Como equilibrar o sono & Estudo
Como estudante, pode parecer que você sempre tem que estudar. Embora seja bastante preciso, não significa que você não consiga encontrar um bom equilíbrio entre dormir e estudar. Para encontrar um meio-termo que funcione para seu estilo de vida, sua mente e seu corpo, tente o seguinte:
Crie uma rotina de estudos
Uma rotina de estudos regular pode garantir que você aprenda tudo o que precisa saber e ainda ter tempo suficiente para dormir de sete a dez horas à noite. Comece listando tudo o que você precisa fazer e, em seguida, divida as tarefas em segmentos menores e gerenciáveis. Isso pode significar estudar matemática por 1-2 horas pela manhã, ler para filosofia 1-2 horas à tarde e trabalhar naquele trabalho de psicologia no início da noite. Também é útil criar uma zona de estudo designada – uma que seja confortável e livre de distrações.
Use seu calendário
Limite o estresse e evite sessões de estudo que duram a noite toda, mantendo um calendário de todos próximos testes e prazos importantes – e fique de olho nisso. Se você perceber que um teste está chegando, planeje com antecedência e comece a estudar cedo.
Não exagere
Alguns alunos do ensino médio se inscrevem em todas as aulas de AP para melhorar suas chances de entrar em uma faculdade de primeira. Alguns estudantes universitários se matriculam em muitas aulas porque acham que isso os ajudará a se formar mais rapidamente. Na maioria dos casos, porém, isso acaba sendo uma receita para o desastre. Embora seja bom ir além, também é importante não exagerar. Se você não tiver certeza do que é realista, converse com um orientador acadêmico, professor ou amigos que estão mais longe para chegar a um cronograma equilibrado.
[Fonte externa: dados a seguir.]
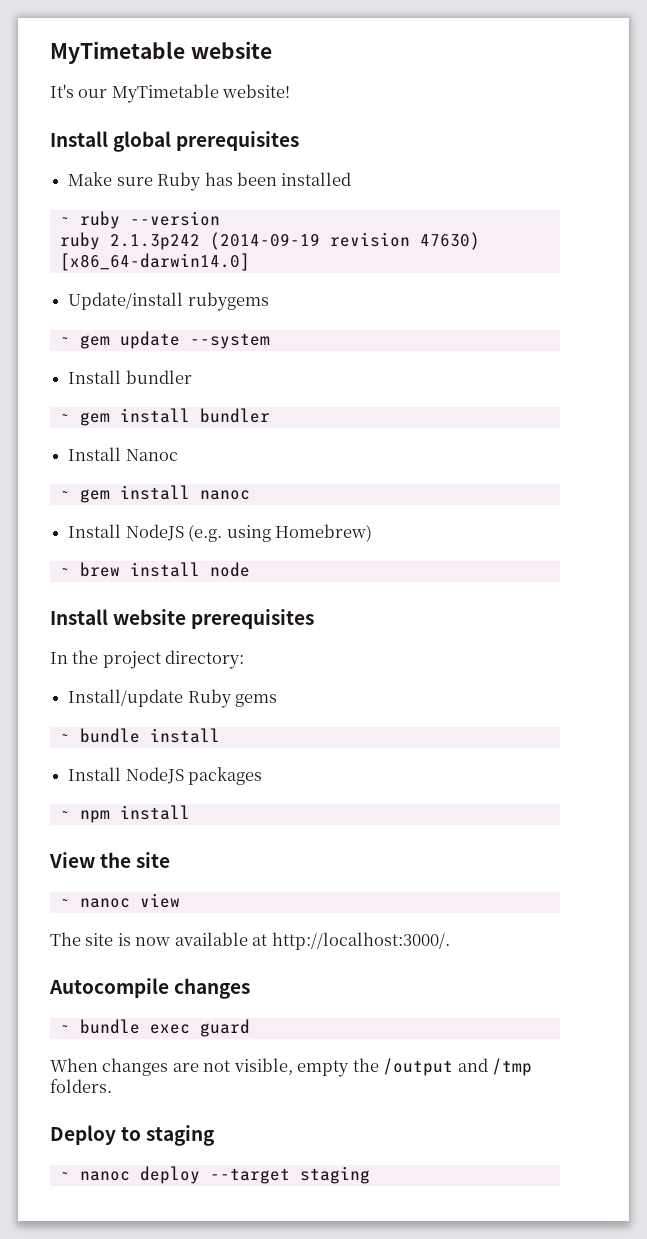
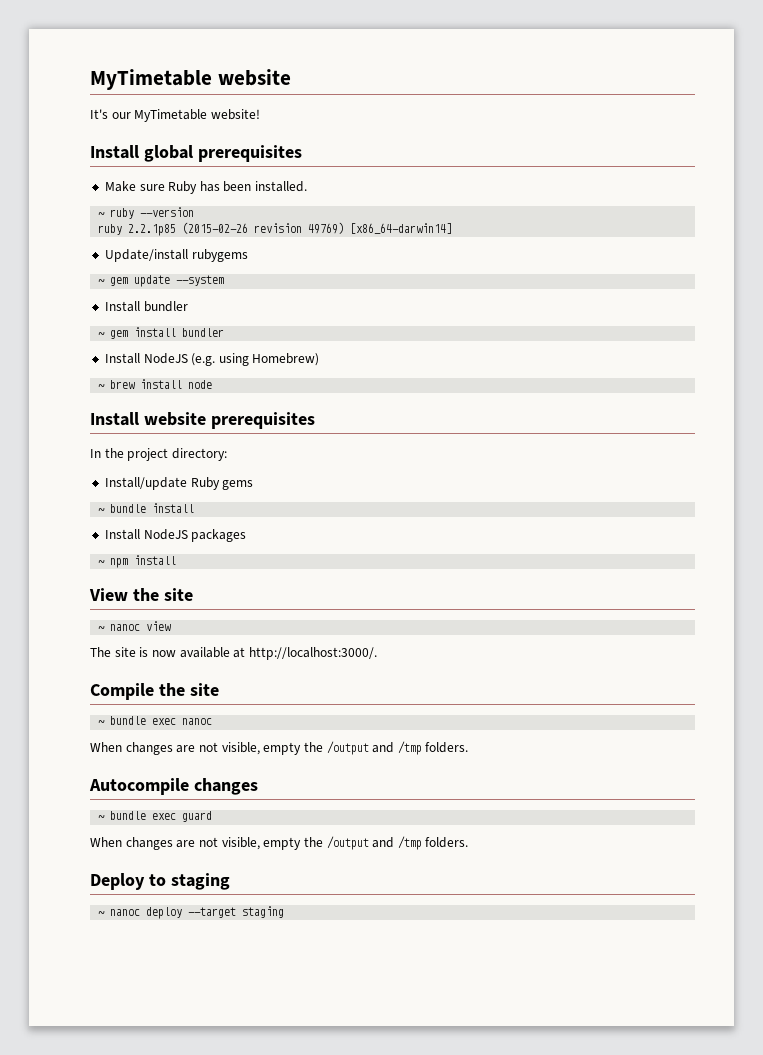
[281,172,352,186] installed -> [255,181,308,192] installed.
[109,232,480,250] [59,253,250,271] 2.1.3p242 (2014-09-19 revision 47630) [x86_64-darwin14.0] -> [128,222,453,236] 2.2.1p85 (2015-02-26 revision 49769) [x86_64-darwin14]
[68,447,178,461] [59,485,250,503] // Install Nanoc // ~ gem install nanoc -> (225, 332) none
(450, 941) none -> [90,683,219,700] [98,716,213,725] [90,741,469,755] // Compile the site // ~ bundle exec nanoc // When changes are not visible, empty the /output and /tmp folders.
Reúna-se com seu orientador regularmente
Para encontrar um equilíbrio saudável entre dormir e estudar, você deve manter o quadro geral em mente, não apenas as coisas do dia a dia. Certifique-se de atender a todos os requisitos acadêmicos e de que está no caminho certo, reunindo-se regularmente com seu orientador acadêmico. Isso pode ajudar a limitar o estresse e garante que você não terá que sacrificar o sono para assumir repentinamente uma carga horária agressiva e se formar a tempo.